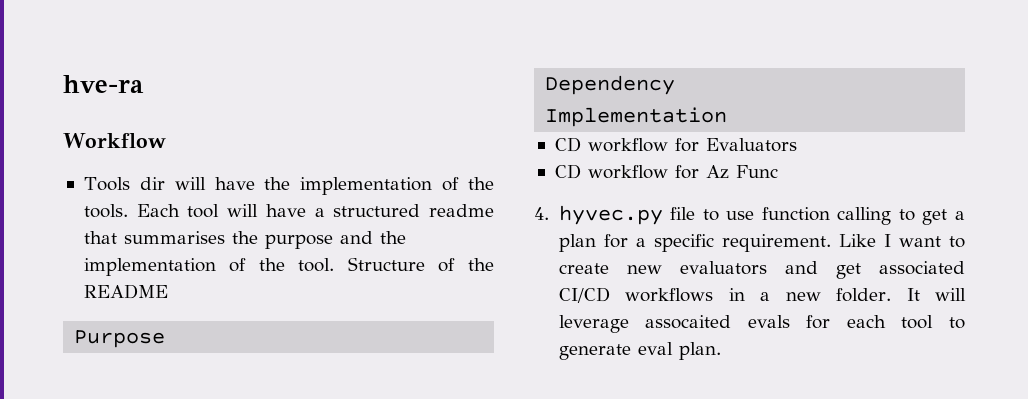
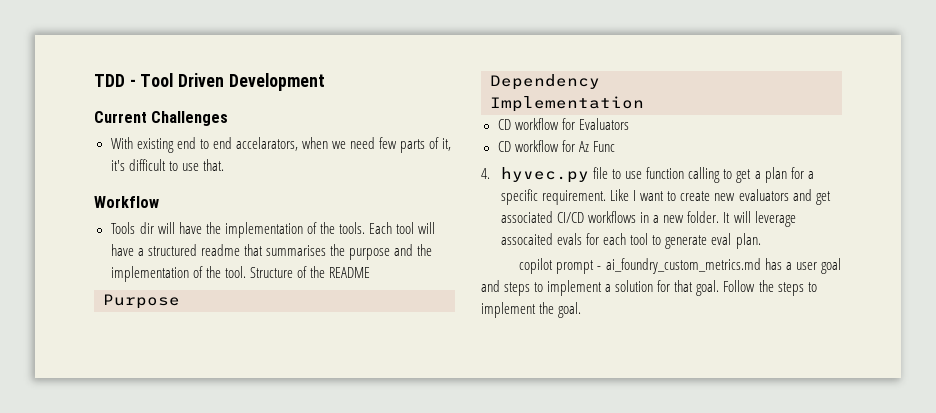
- hve-ra
+ TDD - Tool Driven Development
+ Current Challenges
+ With existing end to end accelarators, when we need few parts of it, it's difficult to use that.
+ copilot prompt - ai_foundry_custom_metrics.md has a user goal and steps to implement a solution for that goal. Follow the steps to implement the goal.

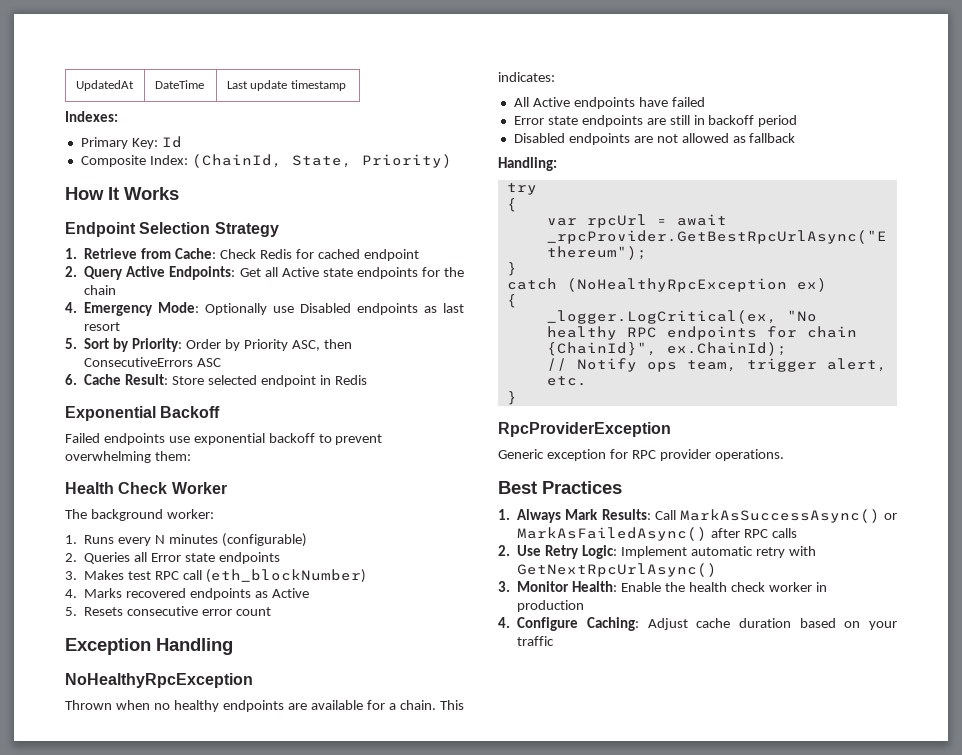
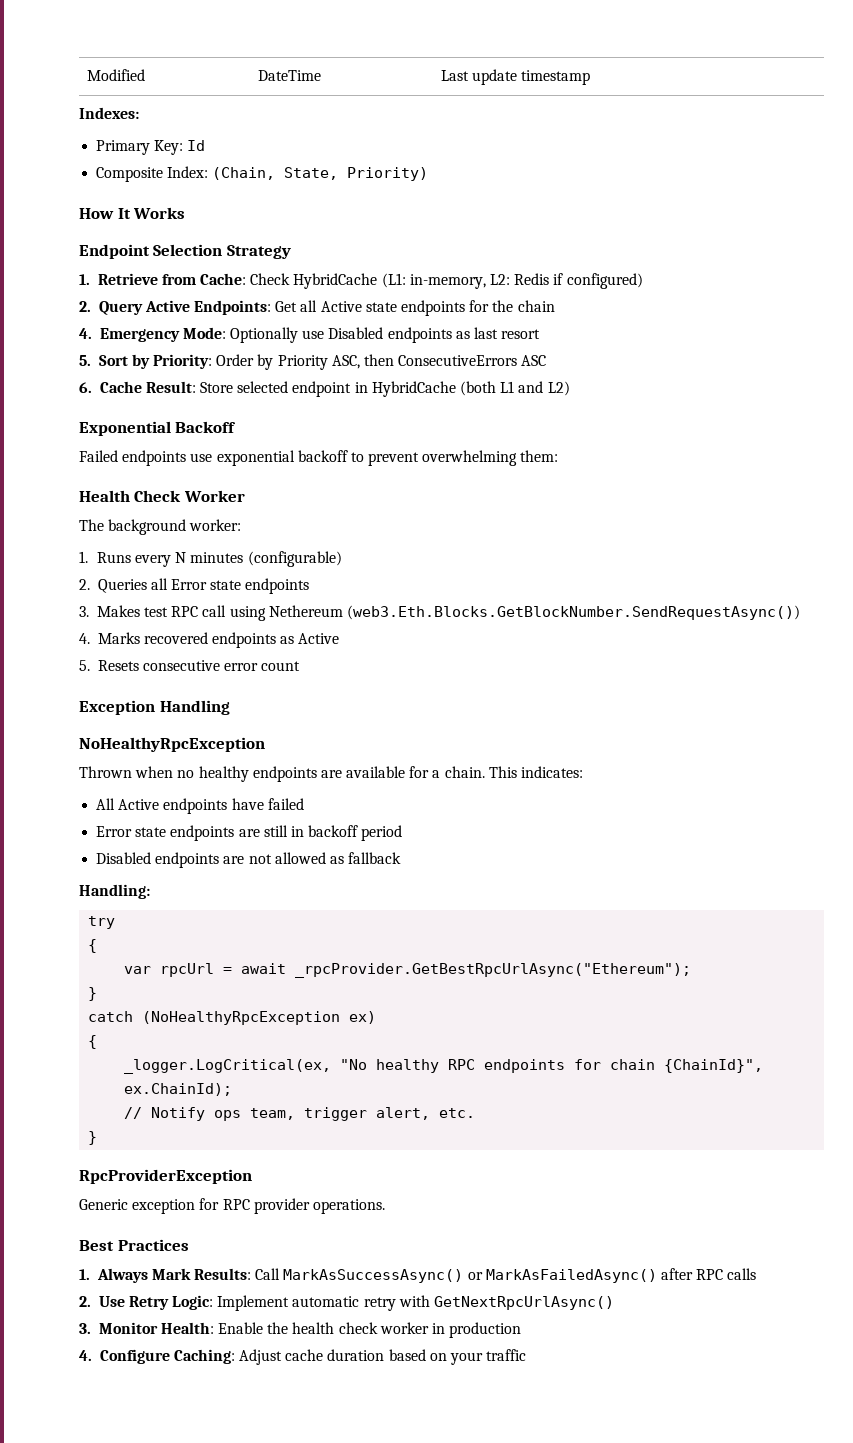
- UpdatedAt | DateTime | Last update timestamp
+ Modified | DateTime | Last update timestamp
- Composite Index: (ChainId, State, Priority)
+ Composite Index: (Chain, State, Priority)
- 1. Retrieve from Cache: Check Redis for cached endpoint
+ 1. Retrieve from Cache: Check HybridCache (L1: in-memory, L2: Redis if configured)
- 6. Cache Result: Store selected endpoint in Redis
+ 6. Cache Result: Store selected endpoint in HybridCache (both L1 and L2)
- 3. Makes test RPC call (eth_blockNumber)
+ 3. Makes test RPC call using Nethereum (web3.Eth.Blocks.GetBlockNumber.SendRequestAsync())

================

> _REQUIREMENT_
Restate word for word the entries above, starting at the line with "- Composite Index: (ChainId, State, Priority)" and ending at the line with "- 3. Makes test RPC call (eth_blockNumber)", inclusive, and no others.

> _REPLY_
- Composite Index: (ChainId, State, Priority)
+ Composite Index: (Chain, State, Priority)
- 1. Retrieve from Cache: Check Redis for cached endpoint
+ 1. Retrieve from Cache: Check HybridCache (L1: in-memory, L2: Redis if configured)
- 6. Cache Result: Store selected endpoint in Redis
+ 6. Cache Result: Store selected endpoint in HybridCache (both L1 and L2)
- 3. Makes test RPC call (eth_blockNumber)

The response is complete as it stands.